OPINION:
China’s family-planning policy is more than a one-child policy. It’s a one-child-per-couple policy. Though the problem of skyrocketing abortion rates among single Chinese women has been highlighted by the media and attributed to a lack of sex education, no one has connected the problem to this tragic equation: no marriage certificate, no birth permit. No birth permit, no baby.
Millions of unmarried women in China get pregnant, but none is allowed to give birth to her baby. Why has no one on either side of the abortion debate shouted this from the rooftops?
Before the policy began, there were fewer than 5 million abortions a year in China. Today, there are an estimated 13 million to 23 million abortions annually. The New York Times wrote in July 2009 that most are performed on single women. This is more than a lack of sex education.
One reason for the lack of awareness about this issue could be the ambiguity of the one-child policy. The documentation on the policy, which varies by province, never clearly instructs officials to abort babies of unmarried women but certainly allows for such violence through its key message of “one-child per couple.” Our staff at All Girls Allowed, an organization devoted to helping mothers in China, regularly receives reports of single mothers who were forced by officials to abort.
Worse yet, it’s not always officials who enforce the policy on unmarried women. The culture has been so shaped by the one-child-per-couple policy over 30 years that most women march themselves to the clinic or are taken there by a family member. Other options do not exist.
My own story is an example.
The first time I became pregnant, I was forced to abort. I did not understand then how much power the government of China had over my heart and my own body. I knew I felt weak, sick, powerless and heartbroken, but I did not attribute any of my pain to the policy. I thought my father, who had taken me to the clinic, was angry and ashamed of his daughter, and I knew I was deeply ashamed of myself. It took years before I realized that it was not my family that forced me to abort, but instead the one-child policy.
Little did I know that my father was protecting me from danger and even greater pain. Had I attempted to keep my baby, there is no question that I would have been kicked out of college and forced to hide from the government to avoid a more violent, and possibly unsafe, forced abortion.

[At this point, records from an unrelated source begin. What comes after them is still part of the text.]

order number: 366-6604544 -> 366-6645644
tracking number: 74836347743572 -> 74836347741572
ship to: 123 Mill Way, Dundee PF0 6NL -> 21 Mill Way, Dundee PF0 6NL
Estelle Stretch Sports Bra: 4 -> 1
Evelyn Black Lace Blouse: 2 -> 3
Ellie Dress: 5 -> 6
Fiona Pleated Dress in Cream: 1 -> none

Many forced abortions and sterilizations are done in unsanitary conditions by untrained professionals. Again, most provinces in China require couples to be married to obtain a birth permit. No birth permit, no baby. My boyfriend and I were simply too young even to consider obtaining one.

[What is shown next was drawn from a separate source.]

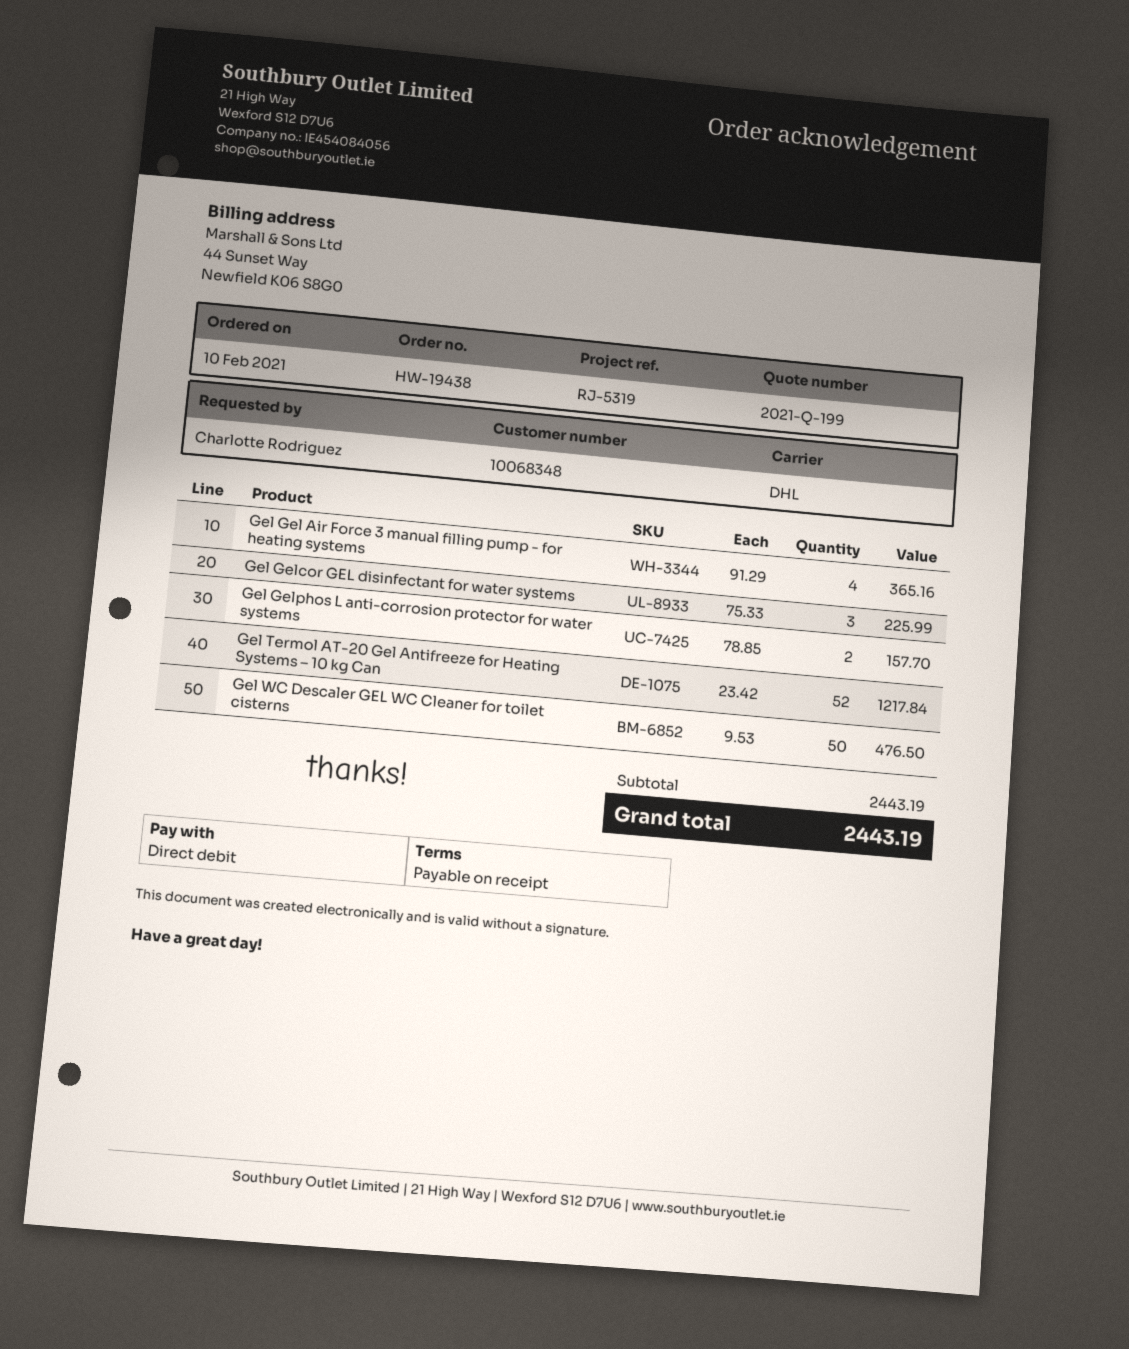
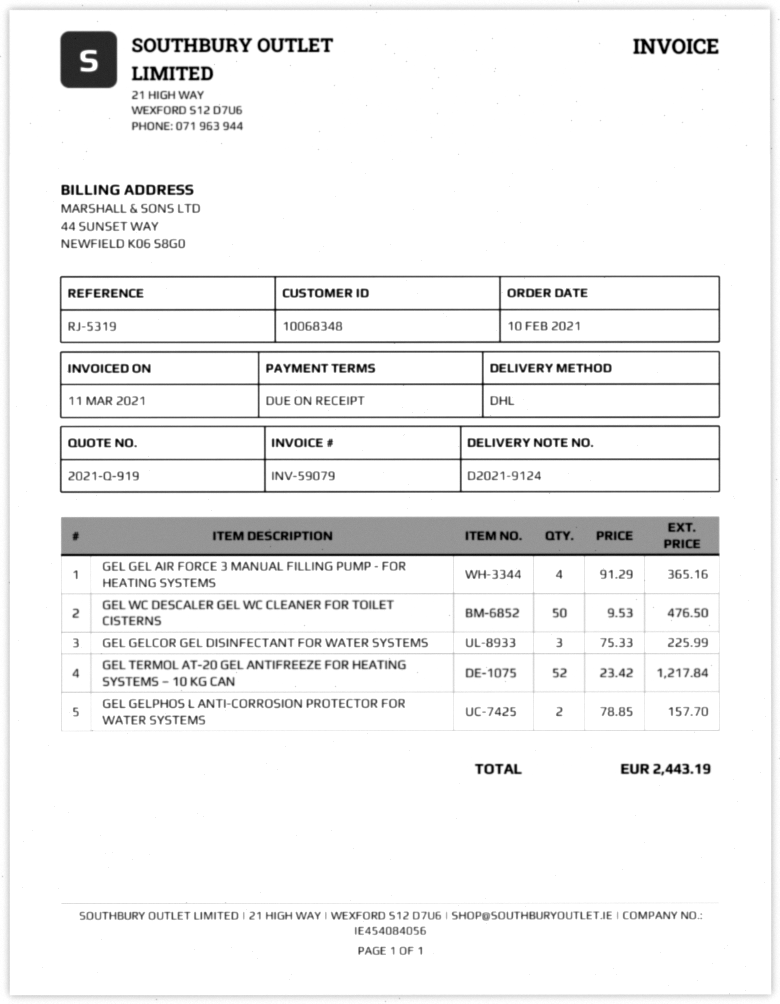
quote number: 2021-Q-199 -> 2021-Q-919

After my traumatic experience at the clinic, no information was given to me about how to avoid a similar situation in the future. Sex education, abstinence training and even post-abortion contraception instructions are rare in China. Repeat pregnancies and forced abortions are commonplace. In fact, approximately 35 percent of the women in Beijing’s top 10 hospitals have second abortions shortly after a first one.
Chinese officials attribute the widespread use of abortion to a low level of sex education among young people. However, from examining the skyrocketing abortion rates since 1980, it is clear that the one-child policy is to blame. Clearly, the combination of both evils has created a massive problem.
More than 70 percent of callers to a pregnancy phone line at a Shanghai hospital knew almost nothing about contraception, China Daily reported. Just 17 percent were aware of venereal diseases, and less than 30 percent knew that HIV/AIDS could be transmitted sexually.
I’ve heard it said that there are sins of commission and sins of omission. In the case of China’s National Family Planning Commission, I can see quite a bit of both:
China’s sin of commission: forcing mothers to abort simply because they are unmarried.
China’s sin of omission: not teaching women how to avoid the same problem in the future.
China’s one-child-per-couple policy is outrageous for many reasons, but the way it discriminates against pregnant single women should be reason enough for all right-thinking people to demand its repeal.
Chai Ling is president of the nonprofit group All Girls Allowed and author of “A Heart for Freedom” (Tyndale House, 2011).